Further analysis reveals a striking correspondence between the visual spaces demarcated by the screen and the soundscape of the cathedral. Since an exhaustive catalogue of the cathedral’s acoustic ecology is beyond the scope of this study, I will restrict my discussion to parameters that impacted the visual reception of the screen. As is evident in figures 8 through 10, one of the most noticeable features of the soundscape for observers who approached the choir would have been the increased acoustic clarity (C80) of sound, objectively measured as the ratio of early to late energy; higher levels of clarity allow a listener to hear distinct notes and sound events without them bleeding into one another. Moreover, the proportion of sound reflected off nearby lateral surfaces relative to overall sound would have also increased. This parameter, commonly referred to as LF80, is shown in figure 11. In the blue and green segments, relatively little lateral sound is reflected; however, in the yellow and red areas, these levels approach those seen in concert halls.

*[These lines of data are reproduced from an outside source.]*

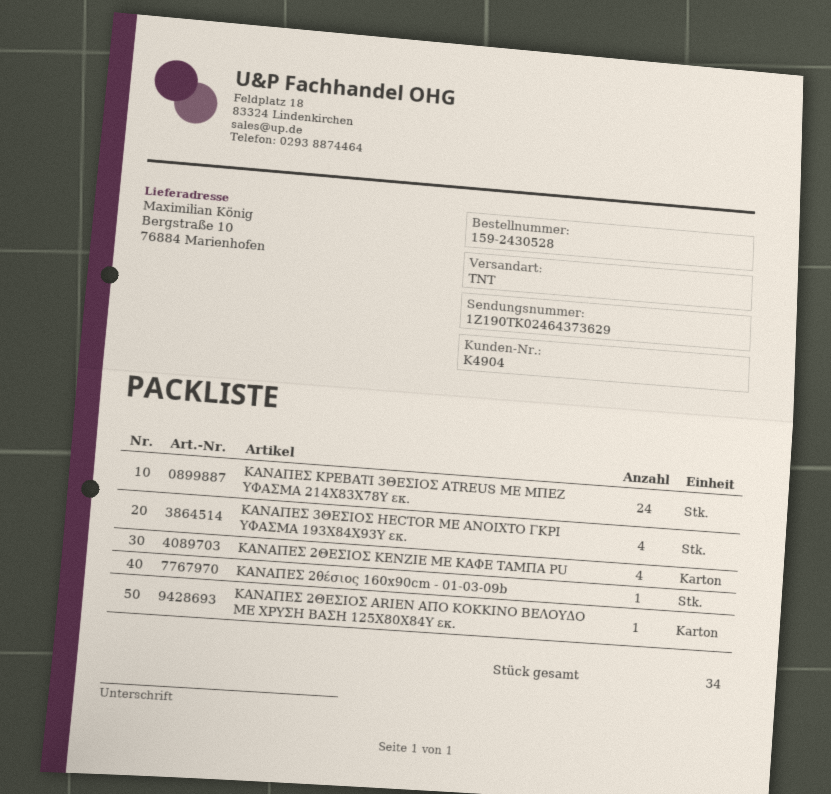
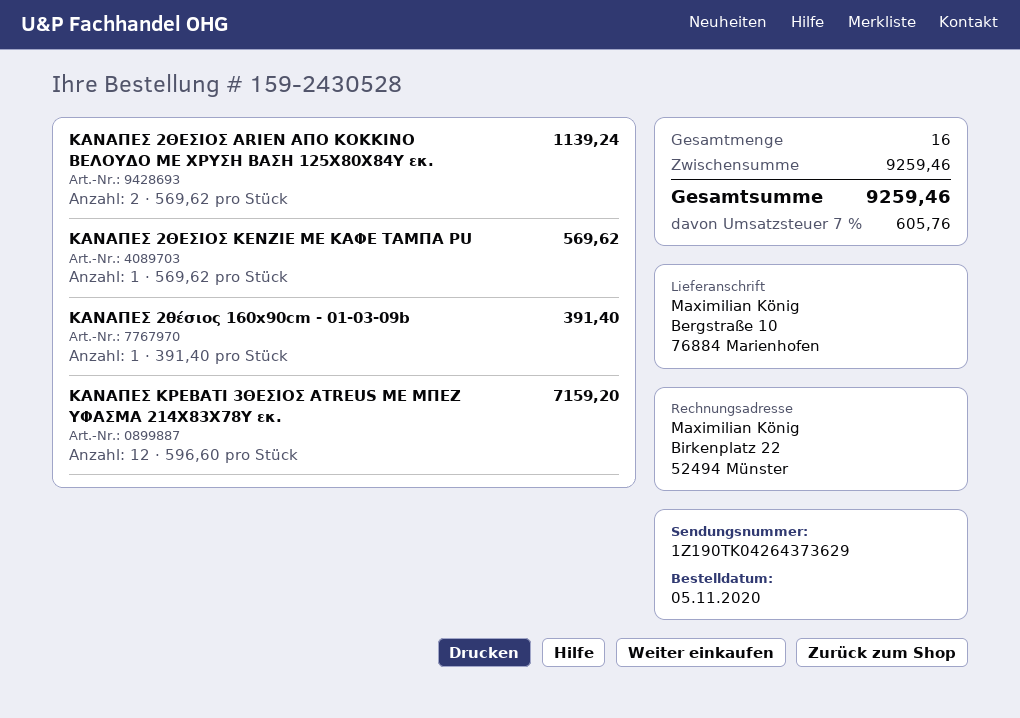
tracking number: 1Z190TK02464373629 -> 1Z190TK04264373629
ΚΑΝΑΠΕΣ ΚΡΕΒΑΤΙ 3ΘΕΣΙΟΣ ATREUS ΜΕ ΜΠΕΖ ΥΦΑΣΜΑ 214X83X78Υ εκ.: 24 -> 12
ΚΑΝΑΠΕΣ 3ΘΕΣΙΟΣ HECTOR ΜΕ ΑΝΟΙΧΤΟ ΓΚΡΙ ΥΦΑΣΜΑ 193X84X93Y εκ.: 4 -> none
ΚΑΝΑΠΕΣ 2ΘΕΣΙΟΣ KΕΝΖΙΕ ΜΕ ΚΑΦΕ ΤΑΜΠΑ PU: 4 -> 1
ΚΑΝΑΠΕΣ 2ΘΕΣΙΟΣ ARIEN ΑΠΟ ΚΟΚΚΙΝΟ ΒΕΛΟΥΔΟ ΜΕ ΧΡΥΣΗ ΒΑΣΗ 125X80X84Y εκ.: 1 -> 2
total quantity: 34 -> 16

At these levels, the listener experiences a phenomenon known as source broadening, whereby the acoustic space occupied by a sound source seems to grow wider. And indeed, the screen itself seems to anticipate this effect in the bookend placement of the angelic musicians; on each side of the screen, they seem to nearly spill onto the wall of either transept. The screen thereby functioned both as a visual and an acoustic frame for the choir and high altar; by virtue of their orientation and placement, the musical figures in the sculptural programme visualize the spatial properties of sounds originating behind the screen in the choir.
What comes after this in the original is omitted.